英国は、ハードブレクジットを決定
ハードブレクジットであろうという推測は紹介してきましたが、ここにきてメイ内閣の閣僚から決定的な発言が飛び出しました。
「 ジェレミー・ハント外相は、メイ首相に「今後数ヶ月以内に辞退」し、「交渉不成立」のシナリオでも、英国が 「繁栄し発展」すると主張している。
ハント外相は、首相が「来るべき挑戦的な数ヶ月」を経た後で、メイ首相の後に首相に就任する「チャンス(crack)」を望んでいると認めた。ハント氏は次のように述べている。「私は、どんな国会議員でも、心の片隅には、いずれ首相になることを考えているものだ。私もそれと何ら変わらない。」
サウスウエストサリー選出の議員であるハント外相は、メイ首相が、英国を悲惨なブロックであるEUから離脱させるのに適した人物であると信じているものの、メイ首相が3月29日以降に辞任するように求めている。
彼は次のように語った。「肝心なことは、ここ数ヶ月のこの試練を乗り切ることだ」
閣僚にとっては明らかなことだが、外相は、交渉不成立の場合は混乱も生じるだろうが、英国は、これまでにもEU離脱よりも大きな困難に直面してきたと述べた。
外相はThe Sunday Telegraphに次のように語った。「交渉不成立(ノー・ディール)の状況であっても、英国は偉大な国であり、私たちは繁栄し発展する方法を見いだすだろうと常に考えてきました」
「私たちは歴史においてはるかに大きな課題に直面してきました。」
「しかし、我々は混乱が生じず、危険もなく、ショックもないというふりをするべきではありません。だから、責任を持つ政府は、すべての必要な準備を事前に行っておく必要があるのです」
サウスウエストサリー選出のハント外相は2016年には、EU残留に一票を投じた。しかし、それ以降、考えを変えたと表明している。
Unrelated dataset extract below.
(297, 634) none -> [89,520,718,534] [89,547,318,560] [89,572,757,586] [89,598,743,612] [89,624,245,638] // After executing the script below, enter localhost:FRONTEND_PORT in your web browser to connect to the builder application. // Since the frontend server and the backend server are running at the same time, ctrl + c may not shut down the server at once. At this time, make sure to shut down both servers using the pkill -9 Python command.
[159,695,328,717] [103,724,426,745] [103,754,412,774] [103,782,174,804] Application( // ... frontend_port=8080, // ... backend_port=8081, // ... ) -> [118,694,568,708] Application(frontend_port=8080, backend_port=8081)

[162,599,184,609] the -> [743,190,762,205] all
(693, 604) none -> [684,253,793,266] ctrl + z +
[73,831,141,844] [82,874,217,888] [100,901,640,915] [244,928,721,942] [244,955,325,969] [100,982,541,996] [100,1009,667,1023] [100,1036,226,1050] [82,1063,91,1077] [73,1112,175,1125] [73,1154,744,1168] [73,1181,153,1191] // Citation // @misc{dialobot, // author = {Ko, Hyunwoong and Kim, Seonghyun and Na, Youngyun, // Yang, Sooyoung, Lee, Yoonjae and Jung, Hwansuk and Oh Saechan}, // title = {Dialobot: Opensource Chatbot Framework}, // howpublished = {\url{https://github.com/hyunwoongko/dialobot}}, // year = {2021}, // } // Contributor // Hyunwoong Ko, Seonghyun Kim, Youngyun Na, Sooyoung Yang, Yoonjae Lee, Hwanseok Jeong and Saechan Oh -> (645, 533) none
7月にEU離脱論者のボリス・ジョンソンの後継として外相についたハント議員は、メイ首相が、「彼女の計画を支持しない国会議員にとって満足のいく計画変更を行える唯一の人物である。というのも、EUの指導者は彼女を尊重しており、『彼女がどんなに頑張ったかを知っているから』」と述べている。
ハント氏の能天気な発言は、メイ首相のEU離脱内閣で緊張が高まっているときになされた。
閣僚は、第2回の国民投票やソフト・エグジットよりも、交渉不成立の場合の結果が望ましいと高く評価している。
保守党の院内幹事長であるジュリアン・スミスは、週に数回、労働党の院内幹事長と会談を継続しているが、そのことが、保守党のEU離脱派の議員から批判を浴びている。
彼の行動は、左派による保守党への投票を確保するために、ソフトBrexitについて議論しているのではないかという恐れを生み出している。
EUからより良い譲歩を得ることができず、英下院で離脱案が否決された場合、現在の閣僚と元閣僚は、メイ首相の後任を目指すレースに加わることになる。
労働年金省のアンバー・ラッド大臣は、メイ首相の合意案に対する反対を突き崩せない場合、首相官邸は「他の政党と交渉し、合意を形成したい」と述べている。
彼女はノー・ディールは「起こるべきではない」と言った。
ハント氏の言葉は、メイ首相の現在の合意案よりも、ノー・ディールのシナリオの方が良いだろうと主張するEU離脱論者によって歓迎されるだろう。」
EU離脱という穢れ仕事のために、同僚である保守党の大臣から、ぼろ雑巾のように扱われているメイ首相には慰めの言葉すら見つかりません。現役の閣僚から、辞任を求められるというのは、それだけ閣僚を抑えておく力がメイ首相にないということを示しています。
とはいえ、メイ首相は、メイ首相で、精いっぱい、ソフトブレクジットになるように、最後の最後までEU当局と交渉することでしょう。そうしなければ、英国に進出している企業からの信頼を失うからです。しかし、英国政府の本音はハードブレクジット。これは、この記事からも明らかでしょう。
英国は、仮に、EUから離脱しても、農産物市場としての英国を必要としているEU諸国、特にフランスは放置しても折れると見切っていると考えられます。むしろ、漁業水域の問題も一挙に解決できるハードブレクジットの方が後腐れがなく好ましいという英国閣僚の本音が伝わってきます。
ここまでくれば、農産物に関して市場を開放する代わりに、貿易・金融面で従来のアクセスを認めるという妥協が、3月29日前後でなされることでしょう。
EUを離脱した英国は、これで晴れて、米国との通商協議、TPPへの加盟協議を推進することになります。